WORK INSTRUCTION | Taking the first line of the listing as the start and the line containing "- if you specify" as the end, reproduce everything in between exactly, both ends included.

SOURCE INFORMATION |
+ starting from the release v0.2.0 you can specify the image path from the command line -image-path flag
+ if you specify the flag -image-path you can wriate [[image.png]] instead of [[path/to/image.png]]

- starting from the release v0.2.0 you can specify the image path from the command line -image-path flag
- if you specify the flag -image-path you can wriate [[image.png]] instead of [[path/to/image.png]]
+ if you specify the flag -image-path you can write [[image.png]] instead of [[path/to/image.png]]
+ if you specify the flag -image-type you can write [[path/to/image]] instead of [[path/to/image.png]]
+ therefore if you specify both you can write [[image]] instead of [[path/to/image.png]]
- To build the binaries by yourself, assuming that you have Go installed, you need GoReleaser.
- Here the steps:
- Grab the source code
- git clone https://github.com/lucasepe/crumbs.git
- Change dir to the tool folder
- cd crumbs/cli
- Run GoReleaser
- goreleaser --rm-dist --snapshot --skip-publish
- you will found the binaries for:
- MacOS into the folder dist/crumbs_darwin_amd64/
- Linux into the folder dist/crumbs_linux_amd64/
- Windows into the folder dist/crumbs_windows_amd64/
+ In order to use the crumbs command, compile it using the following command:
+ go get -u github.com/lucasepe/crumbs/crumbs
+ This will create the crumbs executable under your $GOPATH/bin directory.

TASK ANSWER |
+ starting from the release v0.2.0 you can specify the image path from the command line -image-path flag
+ if you specify the flag -image-path you can wriate [[image.png]] instead of [[path/to/image.png]]

- starting from the release v0.2.0 you can specify the image path from the command line -image-path flag
- if you specify the flag -image-path you can wriate [[image.png]] instead of [[path/to/image.png]]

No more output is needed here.